- [Task to carry out]: Pull every line containing "names" out of the material below.

───── The data ─────

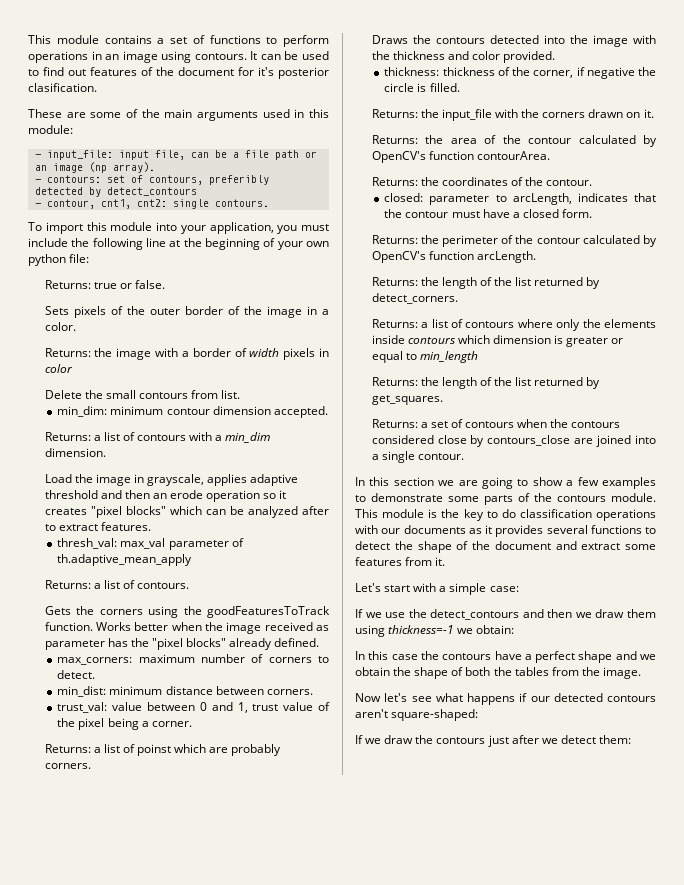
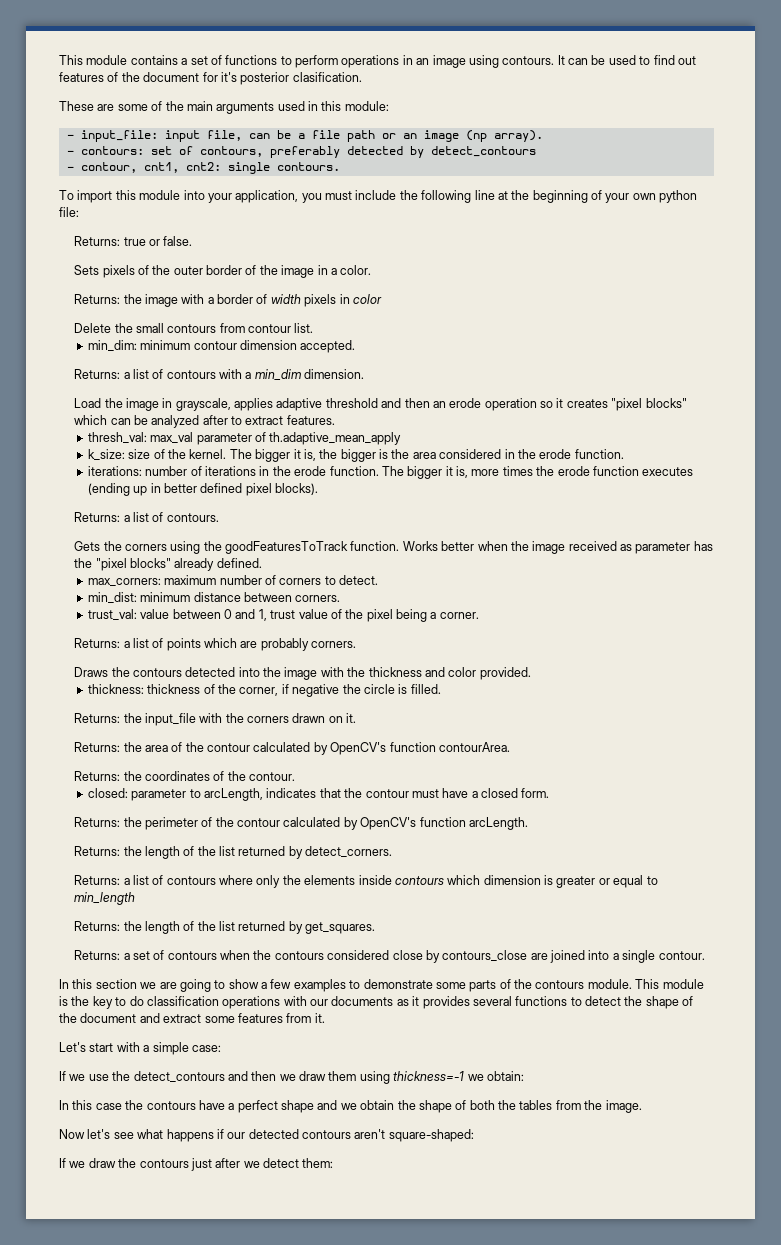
[208,175,269,185] preferibly -> [269,146,340,158] preferably
(219, 394) none -> [248,324,292,333] contour
(193, 560) none -> [87,449,624,462] [87,466,694,479] [87,483,319,496] // k_size: size of the kernel. The bigger it is, the bigger is the area considered in the erode function. // iterations: number of iterations in the erode function. The bigger it is, more times the erode function executes (ending up in better defined pixel blocks).
[137,744,172,756] poinst -> [166,638,201,651] points

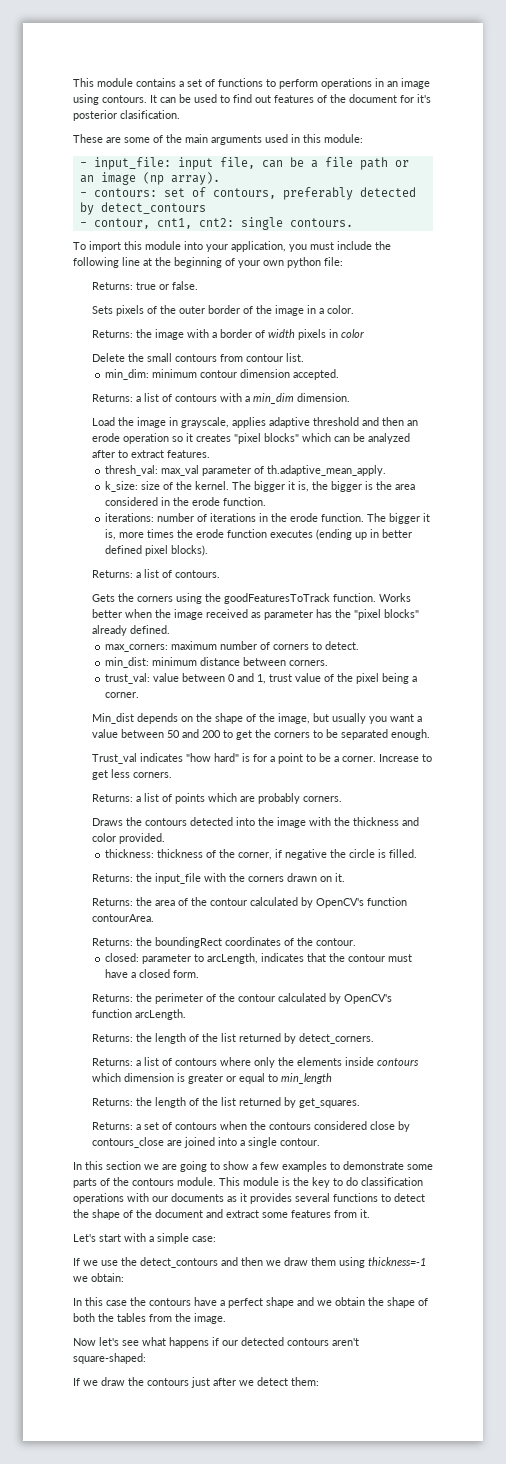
[269,432,402,445] th.adaptive_mean_apply -> [266,465,386,476] th.adaptive_mean_apply.
(479, 615) none -> [92,713,423,724] [92,729,431,740] [92,753,433,764] [92,769,173,780] // Min_dist depends on the shape of the image, but usually you want a value between 50 and 200 to get the corners to be separated enough. // Trust_val indicates "how hard" is for a point to be a corner. Increase to get less corners.
(142, 776) none -> [155,937,223,948] boundingRect

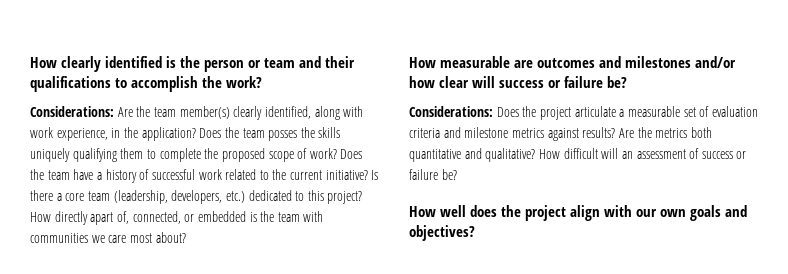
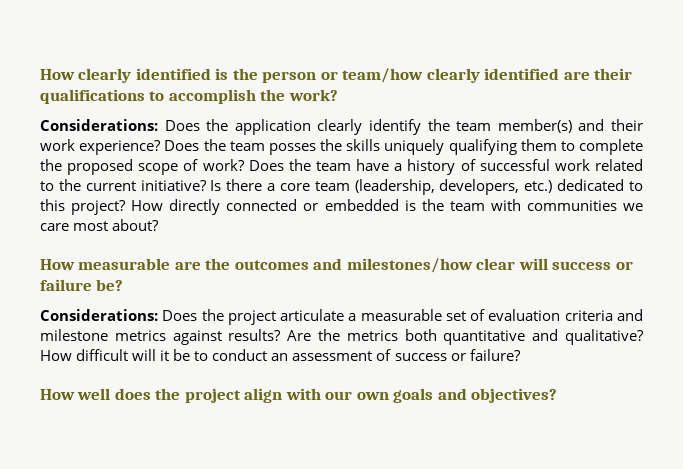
[264,56,321,68] team and -> [342,68,590,83] team/how clearly identified are
[117,106,364,120] [30,127,196,141] Are the team member(s) clearly identified, along with work experience, in the application? -> [164,119,644,135] [40,139,162,155] Does the application clearly identify the team member(s) and their work experience?
[90,211,181,225] apart of, connected, -> [226,199,298,211] connected
(533, 64) none -> [205,258,231,270] the
[625,56,736,68] [409,76,435,88] milestones and/or how -> [346,258,473,273] milestones/how
(619, 153) none -> [160,349,268,361] it be to conduct
[409,169,457,180] failure be? -> [469,349,521,361] failure?

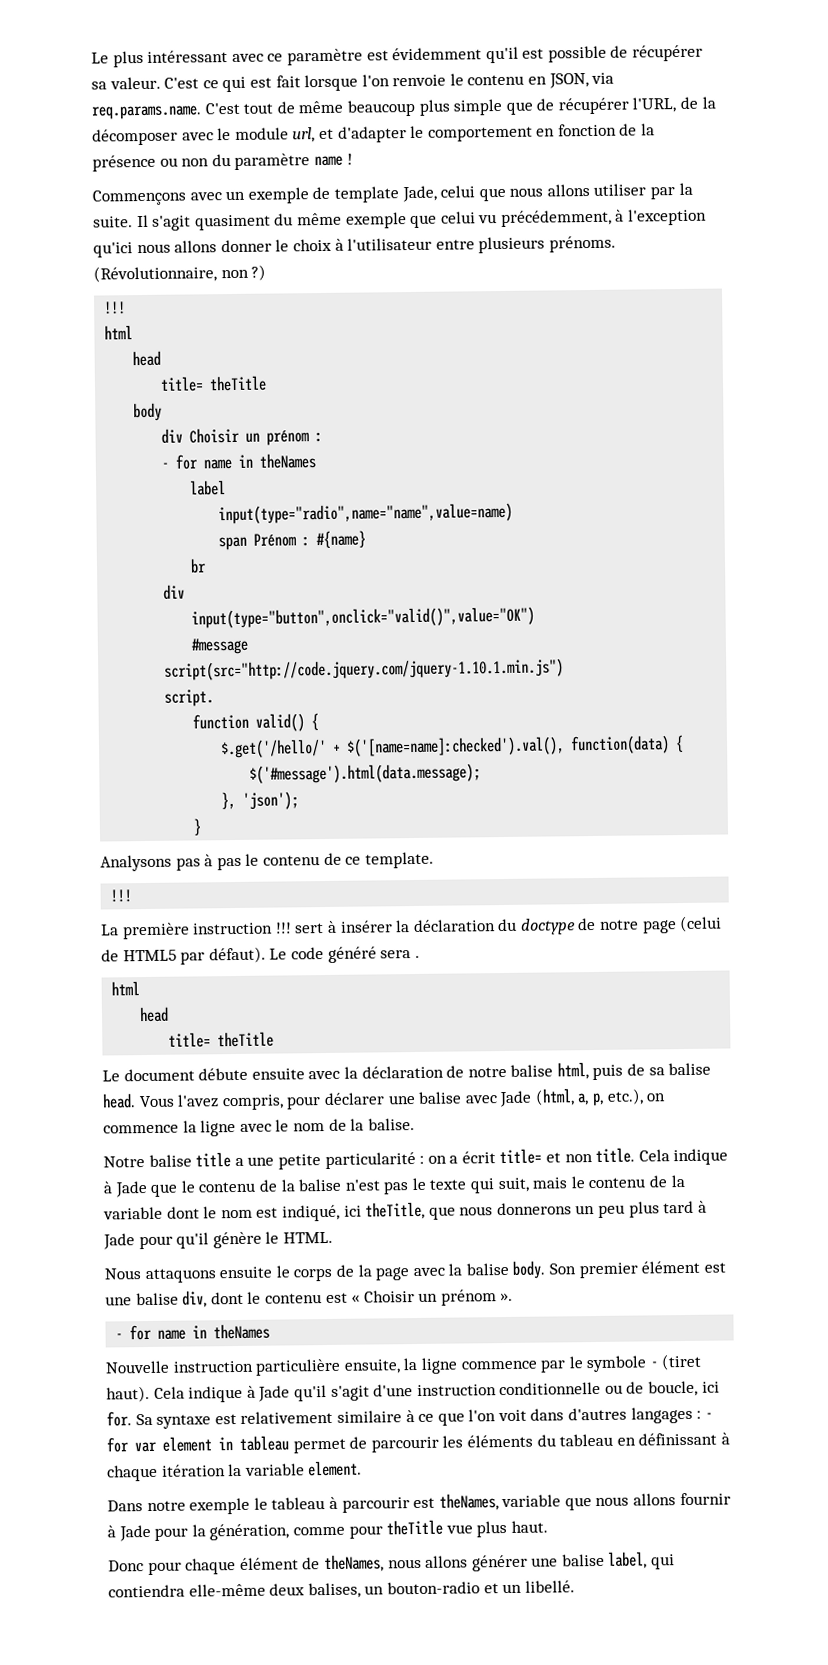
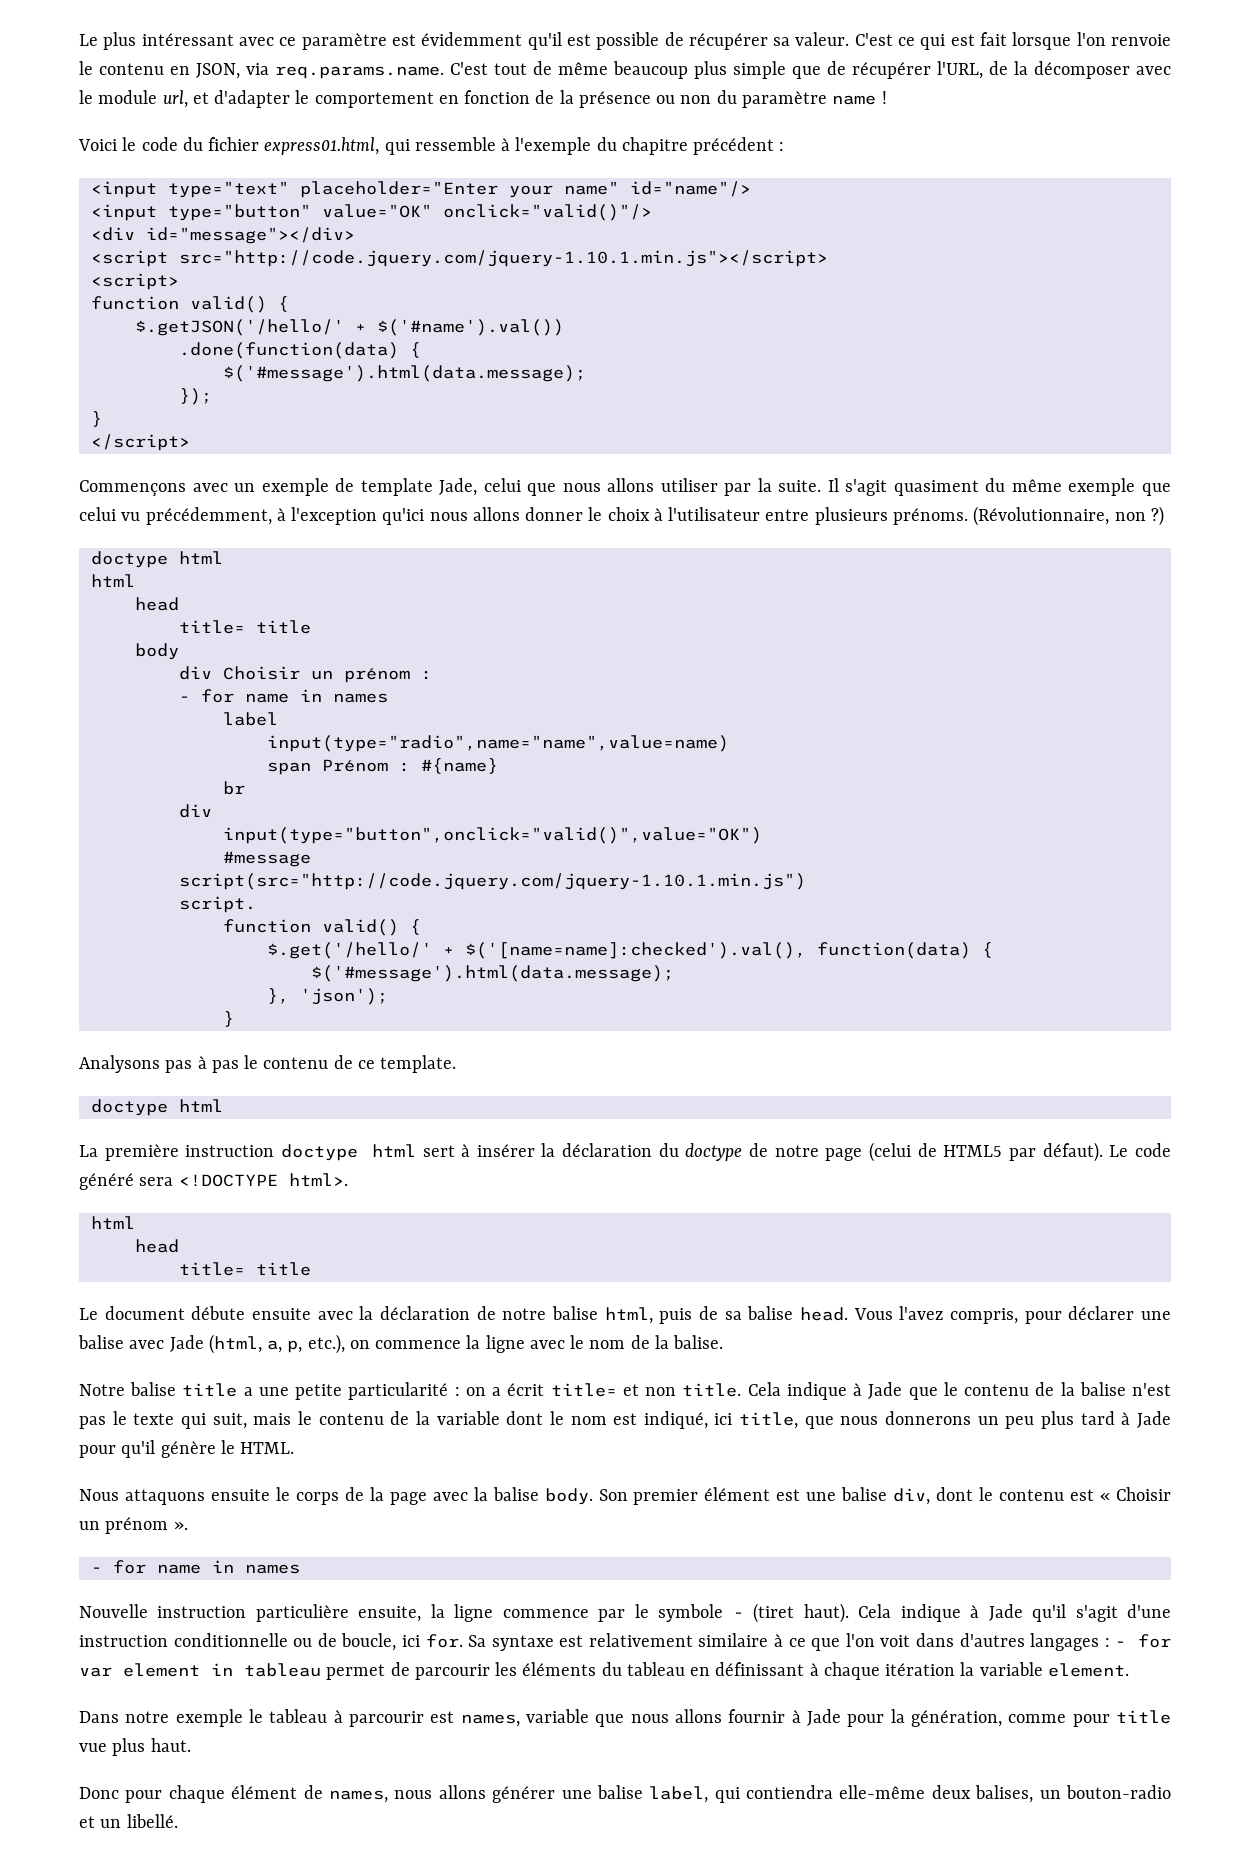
(353, 159) none -> [78,137,785,155] [90,181,751,198] [90,204,652,221] [90,227,355,244] [90,250,828,267] [90,273,179,290] [90,296,289,313] [134,319,564,336] [178,342,421,359] [222,365,586,382] [178,388,212,405] [90,411,102,427] [90,434,190,451] // Voici le code du fichier express01.html, qui ressemble à l'exemple du chapitre précédent : // <input type="text" placeholder="Enter your name" id="name"/> // <input type="button" value="OK" onclick="valid()"/> // <div id="message"></div> // <script src="http://code.jquery.com/jquery-1.10.1.min.js"></script> // <script> // function valid() { // $.getJSON('/hello/' + $('#name').val()) // .done(function(data) { // $('#message').html(data.message); // }); // } // </script>
[104,301,127,315] [104,325,134,340] [132,350,162,367] [160,375,268,392] !!! // html // head // title= theTitle -> [90,551,223,568] [90,574,135,587] [134,597,179,611] [178,620,311,634] doctype html // html // head // title= title
[259,453,317,469] theNames -> [332,693,388,703] names
[110,889,133,903] !!! -> [90,1099,223,1116] doctype html
[274,922,292,934] !!! -> [280,1144,416,1161] doctype html
[414,955,420,959] [111,981,141,996] [139,1006,170,1023] [168,1031,275,1048] . // html // head // title= theTitle -> [178,1173,348,1187] [90,1216,135,1229] [134,1239,179,1253] [178,1262,311,1276] <!DOCTYPE html>. // html // head // title= title
[365,1201,426,1220] theTitle, -> [739,1412,799,1429] title,
[213,1323,271,1340] theNames -> [244,1564,300,1574] names
[438,1493,499,1511] theNames, -> [460,1714,520,1727] names,
[386,1519,444,1536] theTitle -> [1116,1710,1172,1724] title
[323,1554,384,1573] theNames, -> [328,1790,388,1803] names,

─────

- [Exercise solution]:
[259,453,317,469] theNames -> [332,693,388,703] names
[213,1323,271,1340] theNames -> [244,1564,300,1574] names
[438,1493,499,1511] theNames, -> [460,1714,520,1727] names,
[323,1554,384,1573] theNames, -> [328,1790,388,1803] names,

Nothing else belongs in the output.